Dataset records:
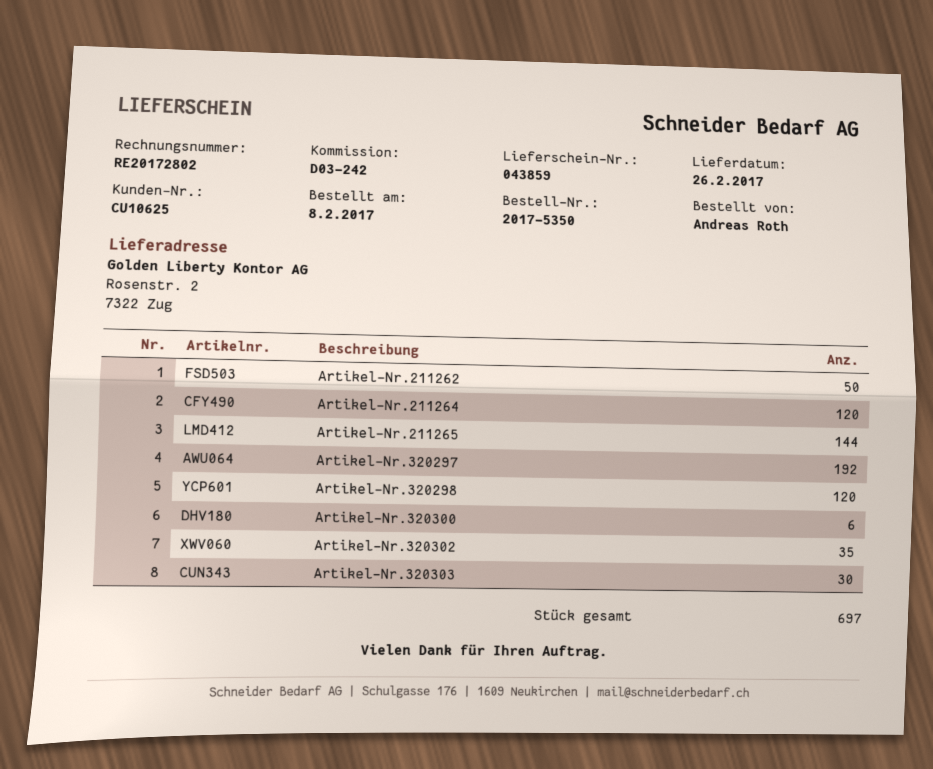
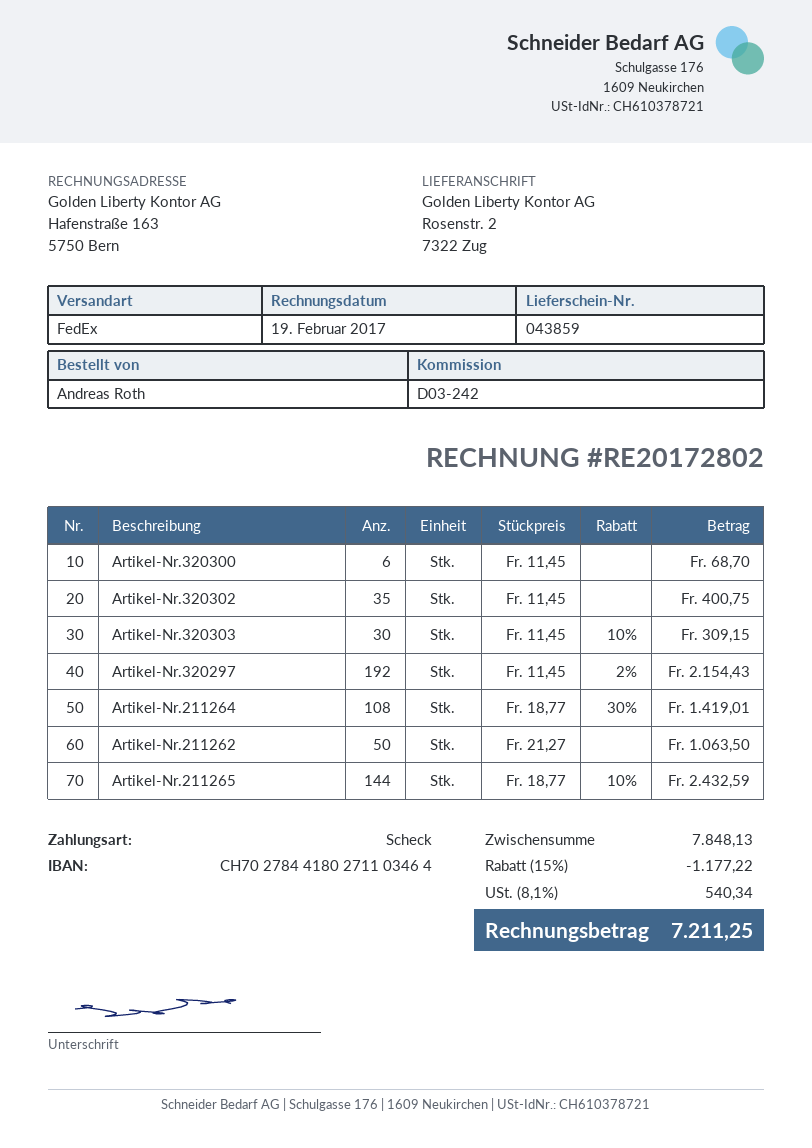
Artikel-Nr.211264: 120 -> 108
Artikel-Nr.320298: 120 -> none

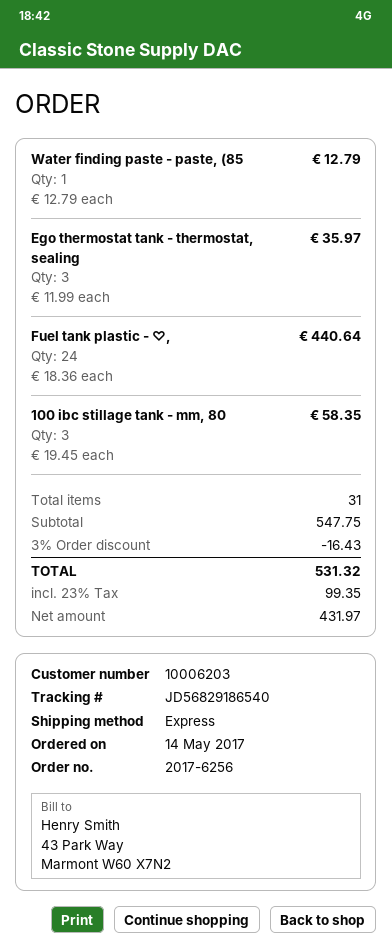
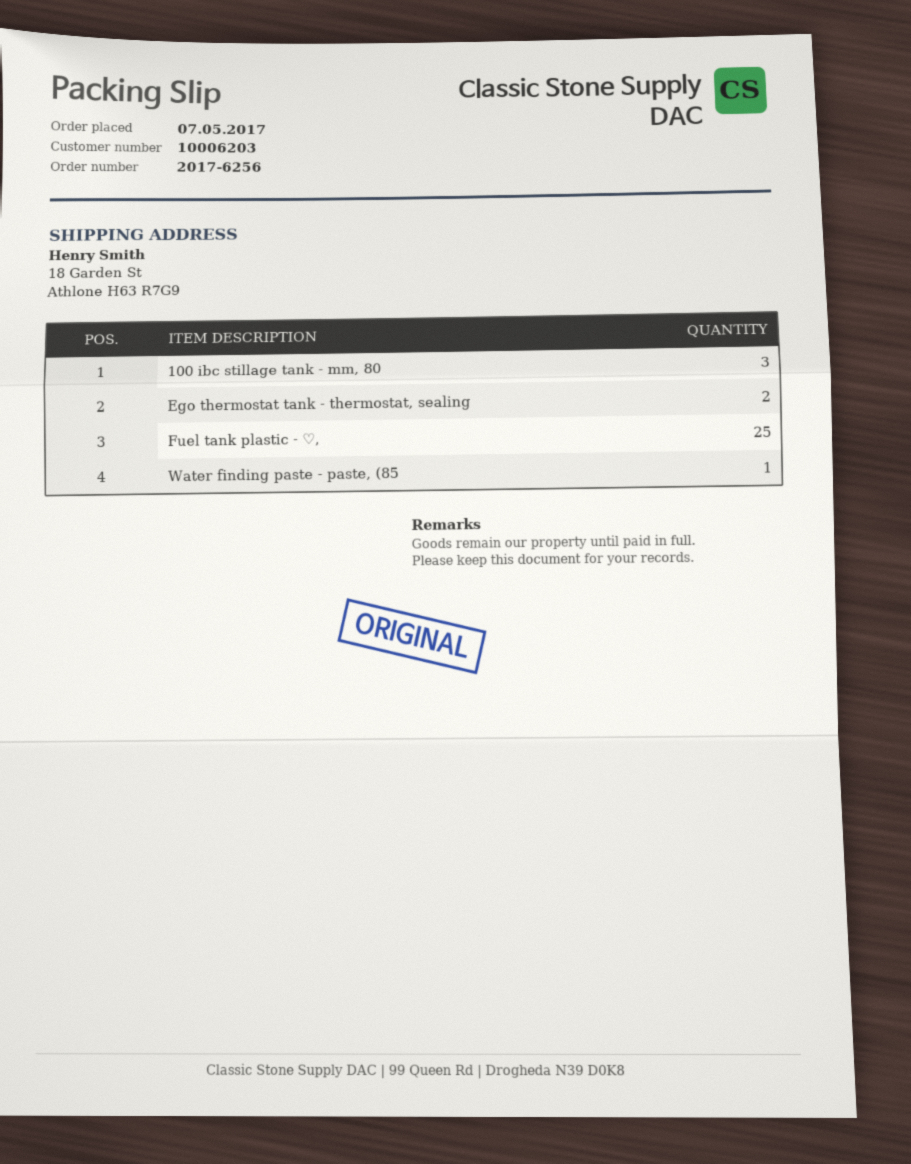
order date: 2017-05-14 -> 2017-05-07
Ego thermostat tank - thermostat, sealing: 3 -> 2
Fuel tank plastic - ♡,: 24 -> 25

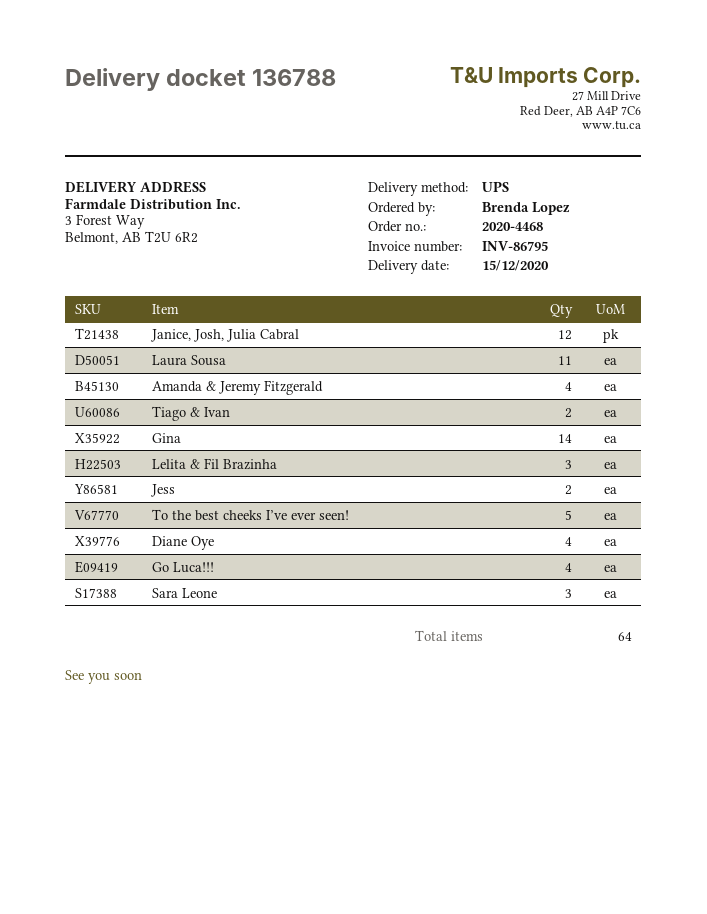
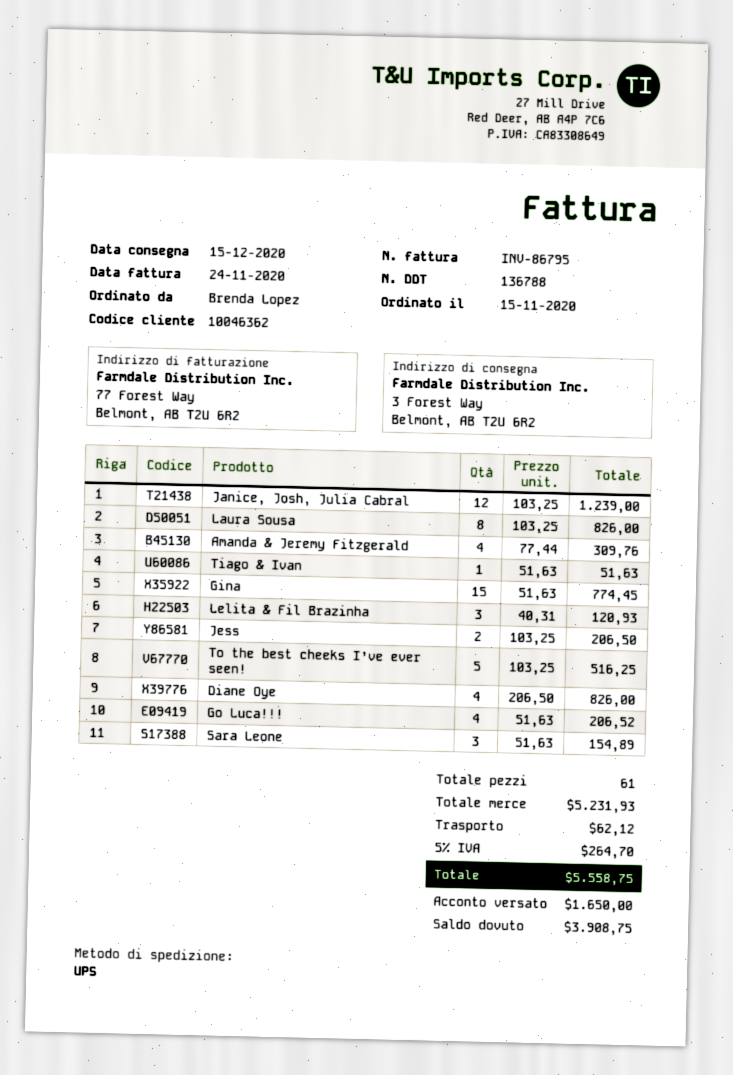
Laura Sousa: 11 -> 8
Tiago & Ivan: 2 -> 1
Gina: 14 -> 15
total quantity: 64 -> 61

Prompt: With the line containing "Laura Sousa: 11 -> 8" as the first and the last line of the data as the final one, copy every line between them exactly, those two included.

Output of the exercise:
Laura Sousa: 11 -> 8
Tiago & Ivan: 2 -> 1
Gina: 14 -> 15
total quantity: 64 -> 61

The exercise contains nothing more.